For students, eating at college is an entire new ball game, with late night pizza delivery and food from buggies. Even though some of these quick and simple options taste great, they are probably not healthy for a student’s body.

The food choices students make can affect whether or not they are able to remain awake during class and whether or not they will come down with mononucleosis when it hits campus. The problem is not only about eating junk food, it’s more about not getting the proper proteins, carbs, vitamins, and minerals that people need.
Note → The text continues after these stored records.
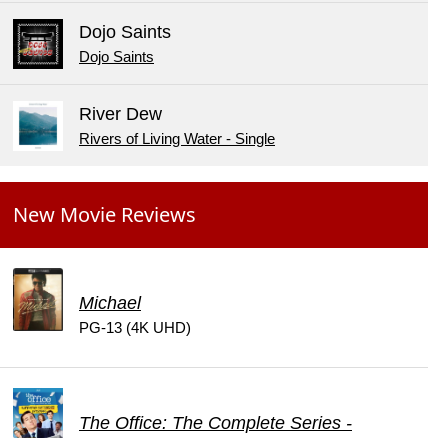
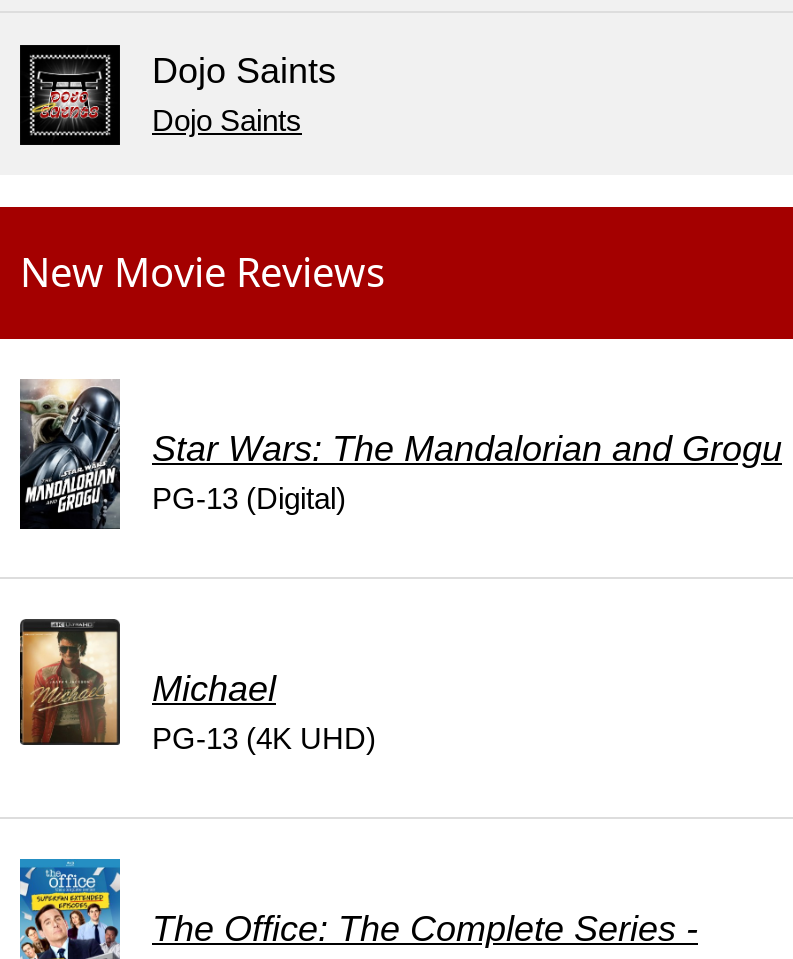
- [image]
- River Dew
- Rivers of Living Water - Single

moved up: New Movie Reviews

+ [image]
+ Star Wars: The Mandalorian and Grogu
+ PG-13 (Digital)
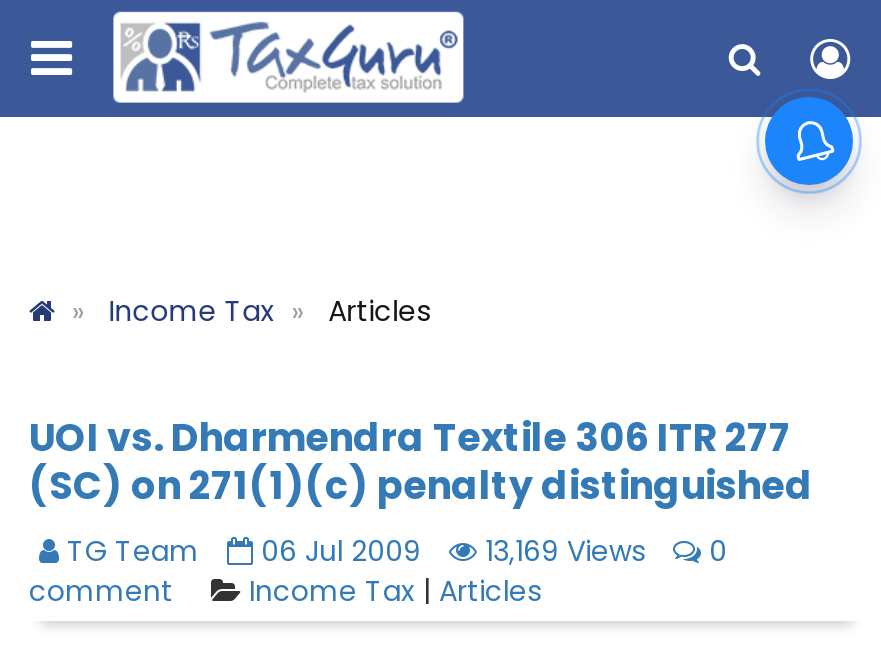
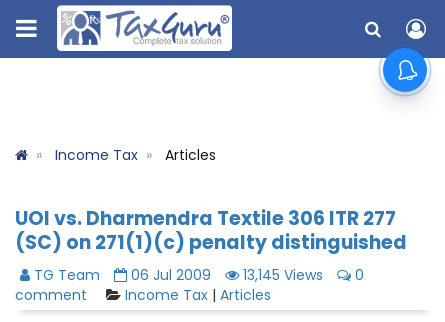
- TG Team 06 Jul 2009 13,169 Views 0
+ TG Team 06 Jul 2009 13,145 Views 0
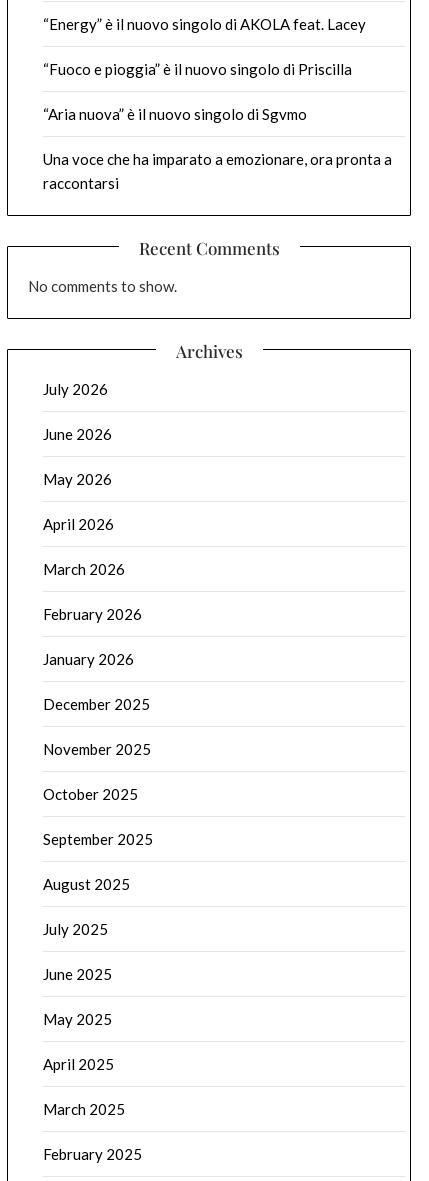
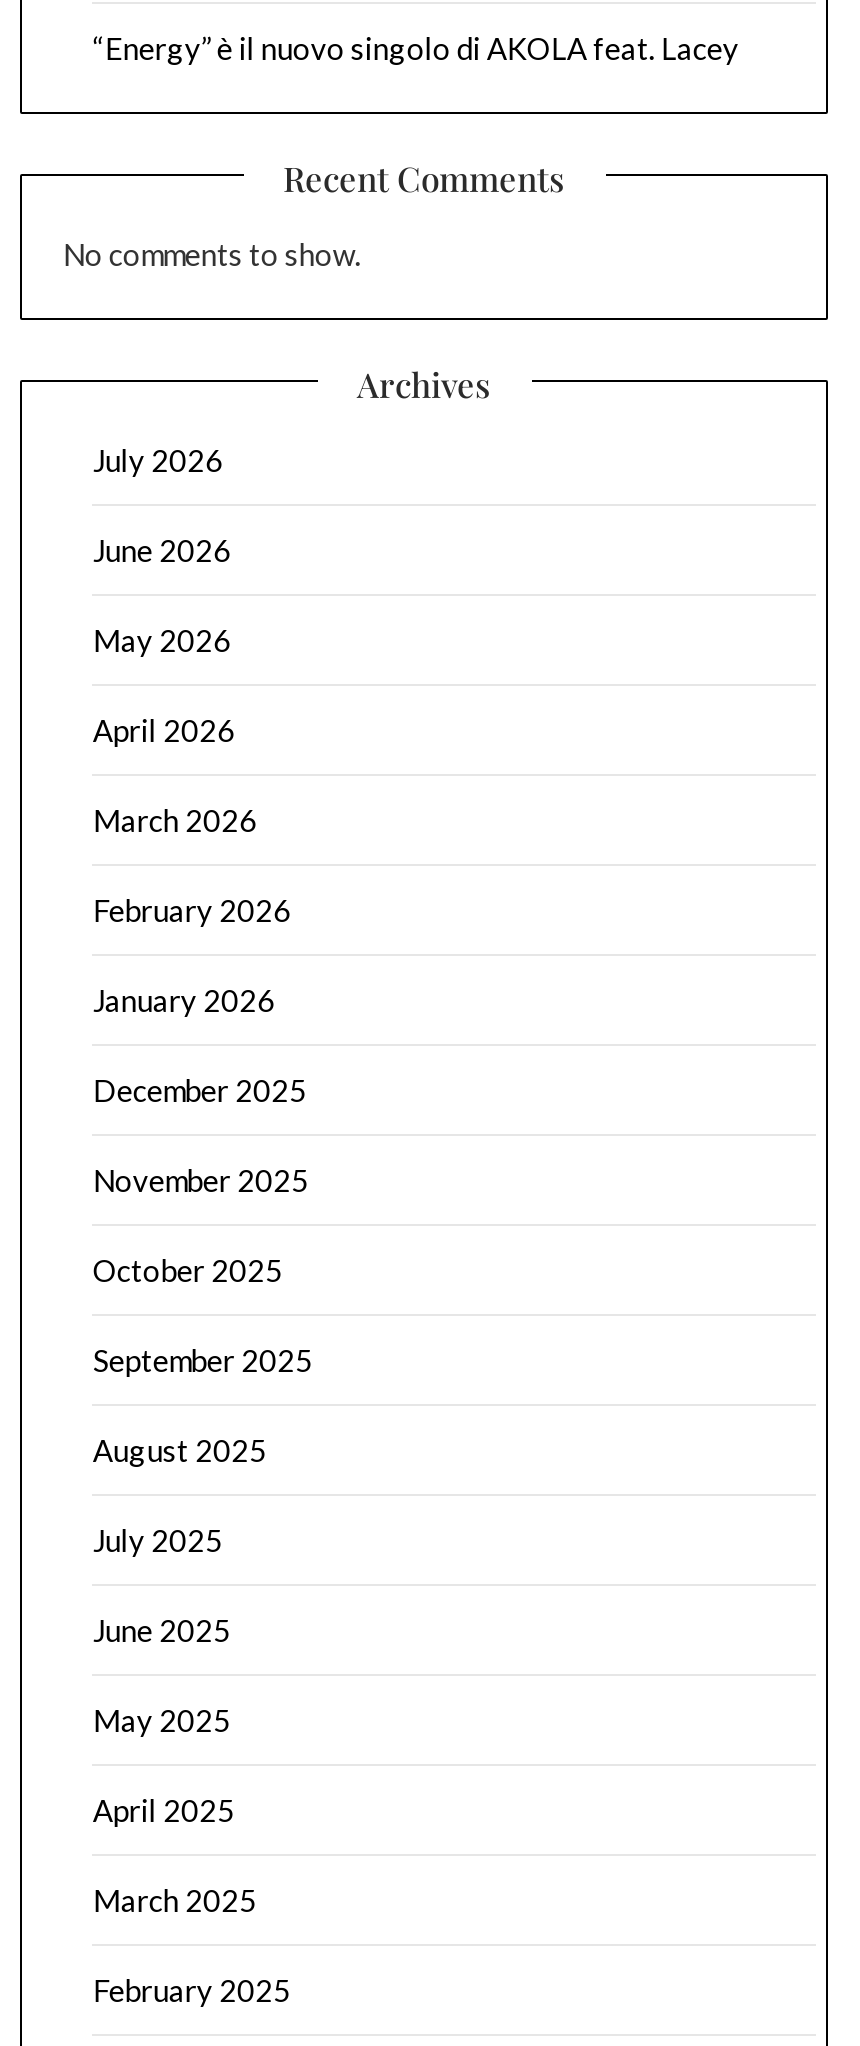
- “Fuoco e pioggia” è il nuovo singolo di Priscilla
- “Aria nuova” è il nuovo singolo di Sgvmo
- Una voce che ha imparato a emozionare, ora pronta a
- raccontarsi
When it comes to defending against illnesses, vitamins and minerals are very important. Just because they are important, isn’t a reason for students to run out and stock up on vitamins and supplements. It’s best for students to get their nutrition from food.

You can find vitamin C in citric fruits, Vitamin A in milk and diary products, and vitamin E in nuts, whole wheat products, and even green leafy vegetables. This is the ideal way to get nutrition, as your body relies on these vitamins for many reasons.

When you eat on campus, skip on the soda’s and go right to the juice machines. Explore the different entrees available and go to the salad bar where there are fresh vegetables. You can also try putting some broccoli and cauliflower in the microwave for steamed vegetables. There are always healthy cereals and plenty of fresh fruit available in dining halls as well.

Always remember that eating healthy isn’t just about avoiding greasy foods. Eating healthy involves getting a balanced diet and getting the right nutrients and vitamins to keep your body in peak performance – or at least awake during your classes.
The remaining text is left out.